__WHAT THIS TASK INVOLVES__: Please give again exactly the lines from the top of the material through the line with "Monopoly Weltfussballstars: 1"; omit each picture.
--- EXERCISE DATA Enclosed Below ---
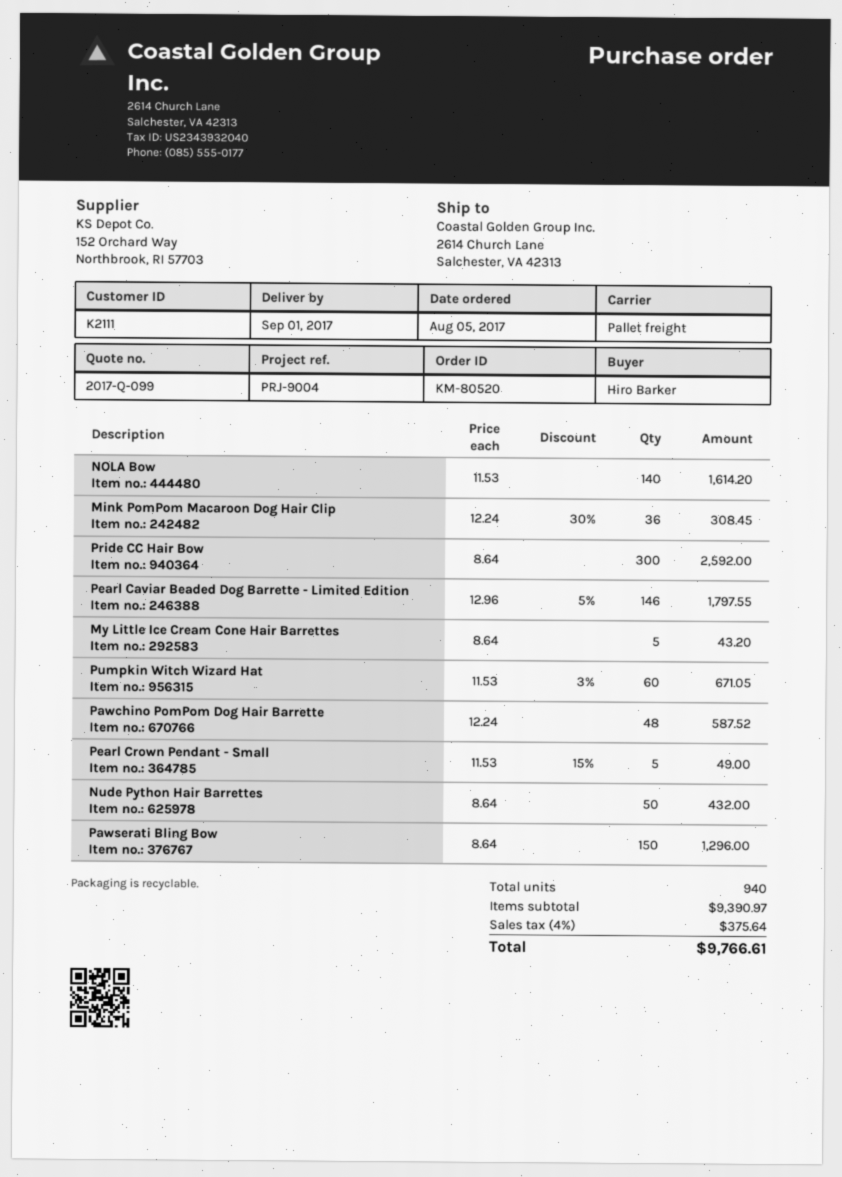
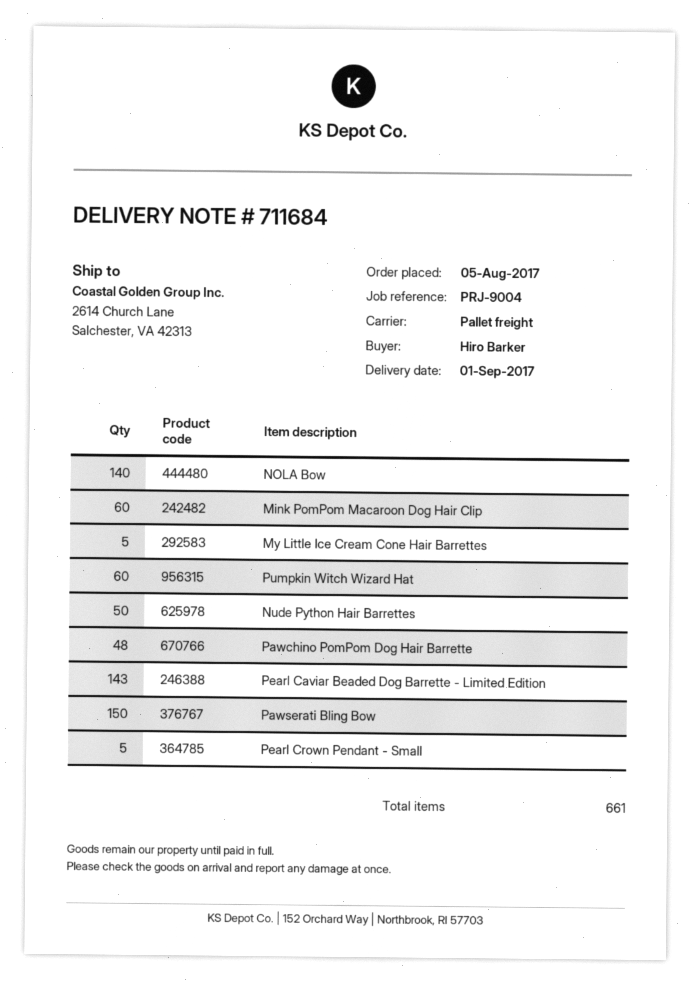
Mink PomPom Macaroon Dog Hair Clip: 36 -> 60
Pride CC Hair Bow: 300 -> none
Pearl Caviar Beaded Dog Barrette - Limited Edition: 146 -> 143
total quantity: 940 -> 661

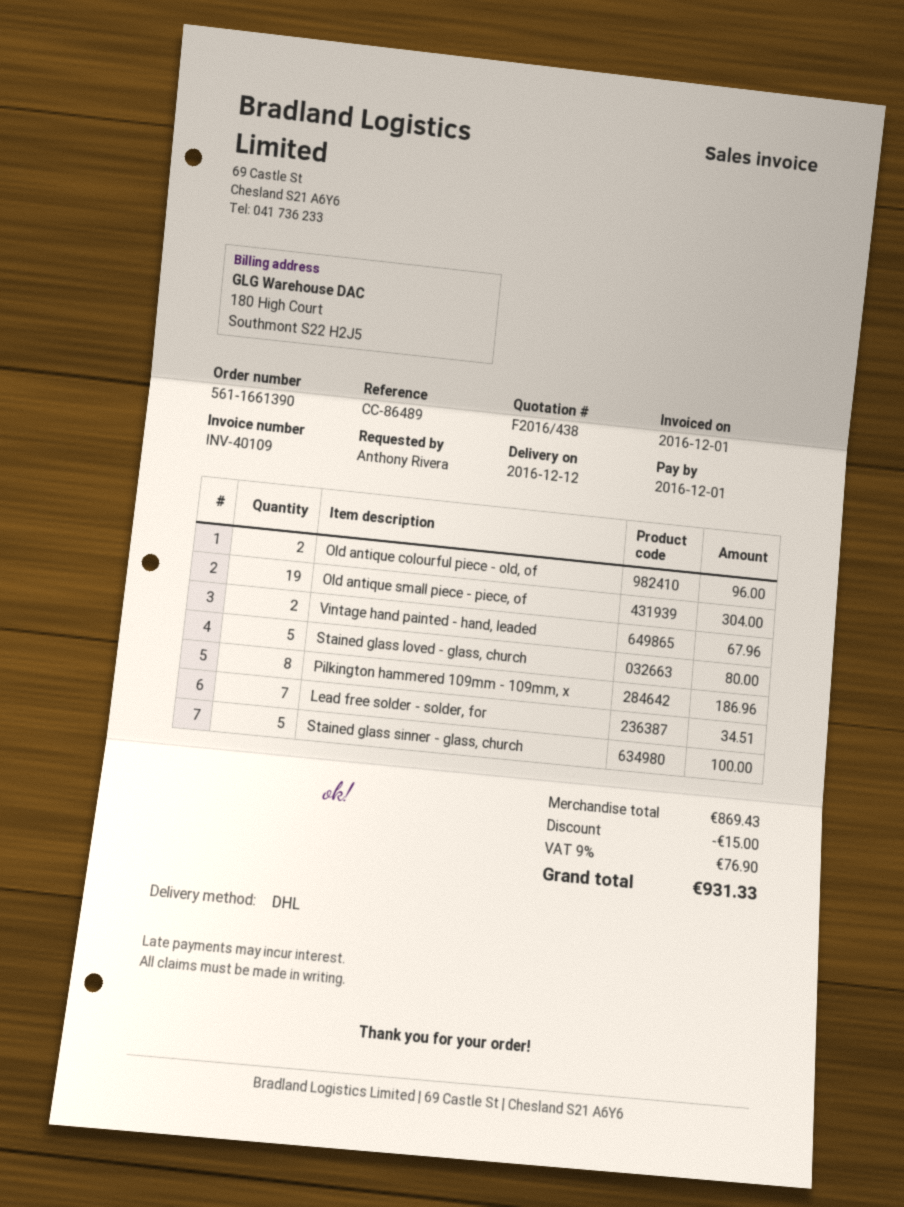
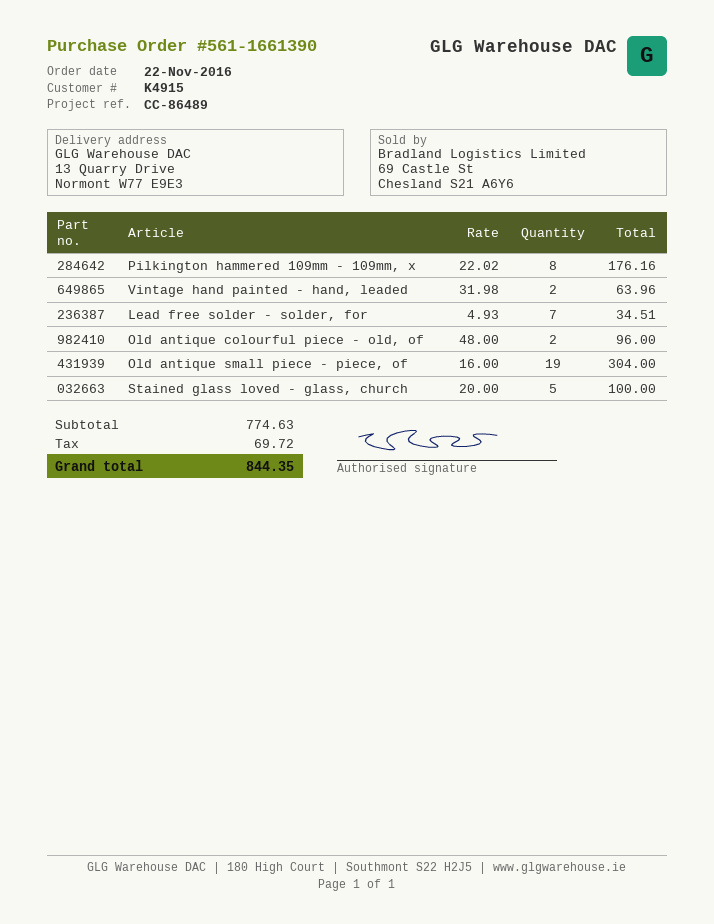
Vintage hand painted - hand, leaded: 2 for 67.96 -> 2 for 63.96
Stained glass loved - glass, church: 5 for 80.00 -> 5 for 100.00
Pilkington hammered 109mm - 109mm, x: 8 for 186.96 -> 8 for 176.16
Stained glass sinner - glass, church: 5 for 100.00 -> none
subtotal: 869.43 -> 774.63
discount: 15.00 -> none
tax: 76.90 -> 69.72
total: 931.33 -> 844.35

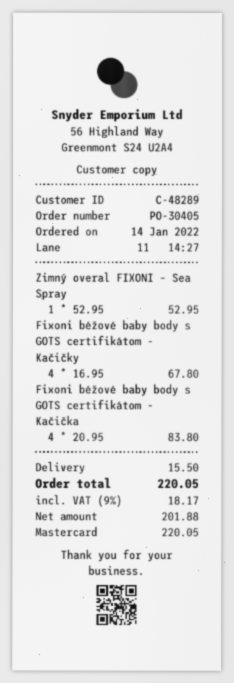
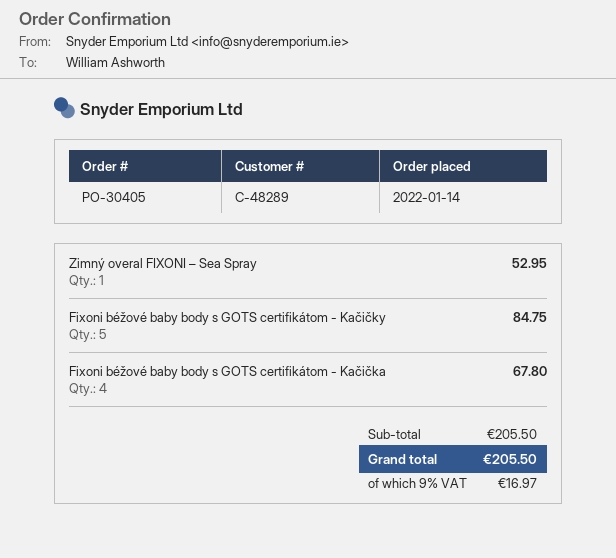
Fixoni béžové baby body s GOTS certifikátom - Kačičky: 4 for 67.80 -> 5 for 84.75
Fixoni béžové baby body s GOTS certifikátom - Kačička: 4 for 83.80 -> 4 for 67.80
shipping: 15.50 -> none
tax: 9% = 18.17 -> 9% = 16.97
total: 220.05 -> 205.50

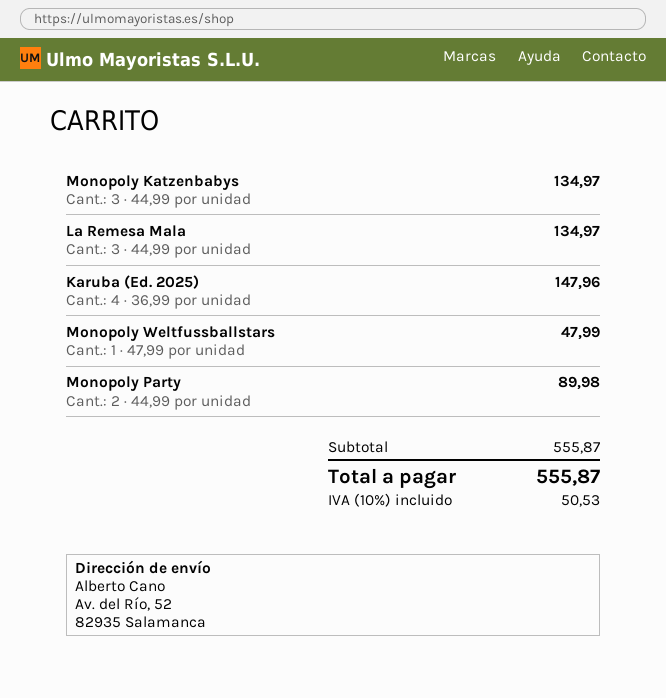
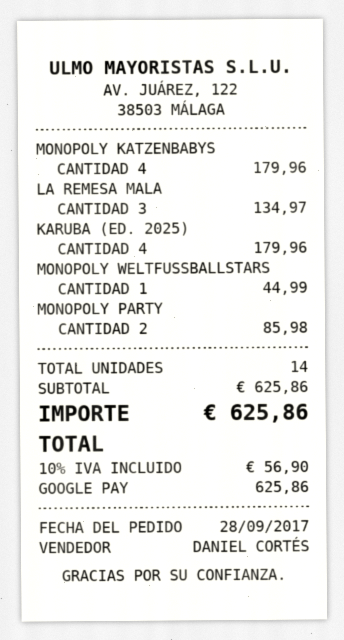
Monopoly Katzenbabys: 3 for 134.97 -> 4 for 179.96
Karuba (Ed. 2025): 4 for 147.96 -> 4 for 179.96
Monopoly Weltfussballstars: 1 for 47.99 -> 1 for 44.99
Monopoly Party: 2 for 89.98 -> 2 for 85.98
subtotal: 555.87 -> 625.86
tax: 10% = 50.53 -> 10% = 56.90
total: 555.87 -> 625.86

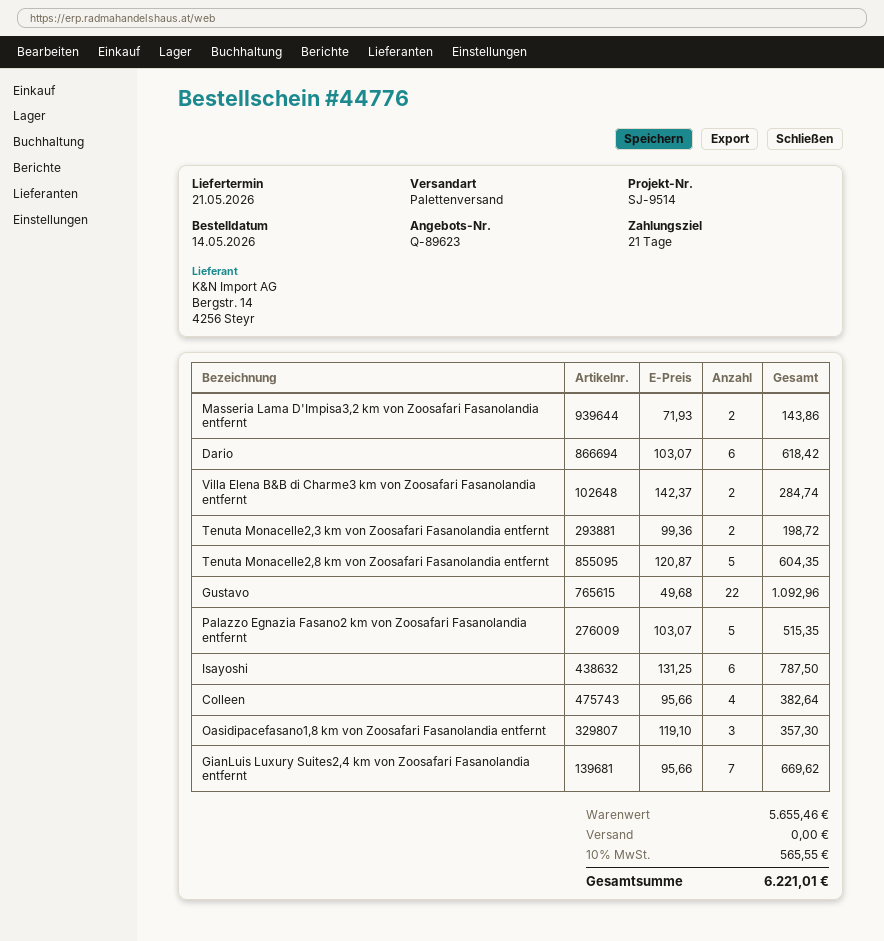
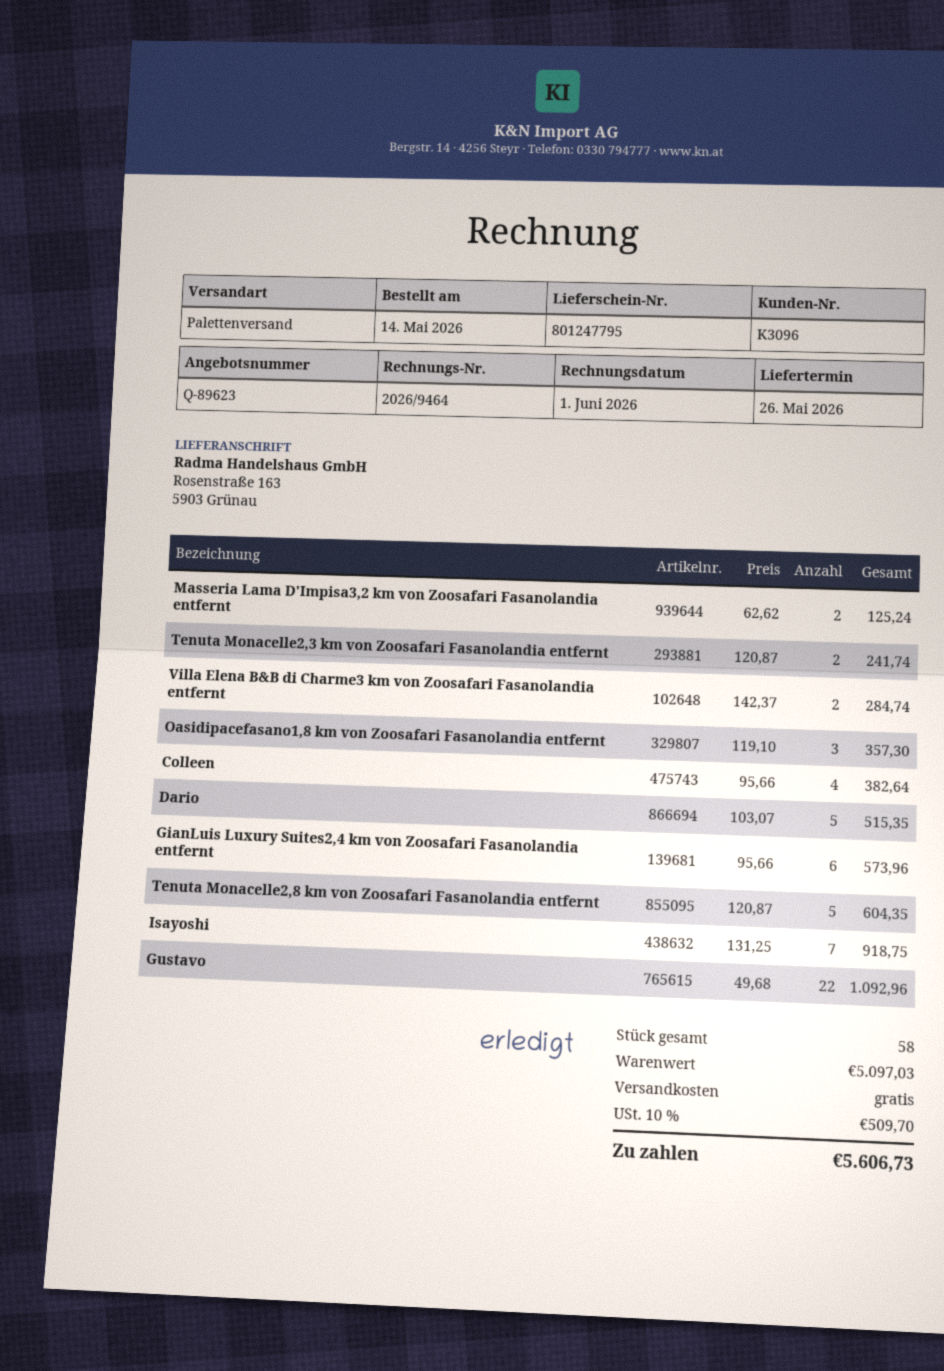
delivery date: 2026-05-21 -> 2026-05-26
Masseria Lama D'Impisa3,2 km von Zoosafari Fasanolandia entfernt: 2 x 71.93 = 143.86 -> 2 x 62.62 = 125.24
Dario: 6 x 103.07 = 618.42 -> 5 x 103.07 = 515.35
Tenuta Monacelle2,3 km von Zoosafari Fasanolandia entfernt: 2 x 99.36 = 198.72 -> 2 x 120.87 = 241.74
Palazzo Egnazia Fasano2 km von Zoosafari Fasanolandia entfernt: 5 x 103.07 = 515.35 -> none
Isayoshi: 6 x 131.25 = 787.50 -> 7 x 131.25 = 918.75
GianLuis Luxury Suites2,4 km von Zoosafari Fasanolandia entfernt: 7 x 95.66 = 669.62 -> 6 x 95.66 = 573.96
subtotal: 5655.46 -> 5097.03
tax: 10% = 565.55 -> 10% = 509.70
total: 6221.01 -> 5606.73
--- End of Enclosed EXERCISE DATA ---
__YOUR RESPONSE__:
Mink PomPom Macaroon Dog Hair Clip: 36 -> 60
Pride CC Hair Bow: 300 -> none
Pearl Caviar Beaded Dog Barrette - Limited Edition: 146 -> 143
total quantity: 940 -> 661

Vintage hand painted - hand, leaded: 2 for 67.96 -> 2 for 63.96
Stained glass loved - glass, church: 5 for 80.00 -> 5 for 100.00
Pilkington hammered 109mm - 109mm, x: 8 for 186.96 -> 8 for 176.16
Stained glass sinner - glass, church: 5 for 100.00 -> none
subtotal: 869.43 -> 774.63
discount: 15.00 -> none
tax: 76.90 -> 69.72
total: 931.33 -> 844.35

Fixoni béžové baby body s GOTS certifikátom - Kačičky: 4 for 67.80 -> 5 for 84.75
Fixoni béžové baby body s GOTS certifikátom - Kačička: 4 for 83.80 -> 4 for 67.80
shipping: 15.50 -> none
tax: 9% = 18.17 -> 9% = 16.97
total: 220.05 -> 205.50

Monopoly Katzenbabys: 3 for 134.97 -> 4 for 179.96
Karuba (Ed. 2025): 4 for 147.96 -> 4 for 179.96
Monopoly Weltfussballstars: 1 for 47.99 -> 1 for 44.99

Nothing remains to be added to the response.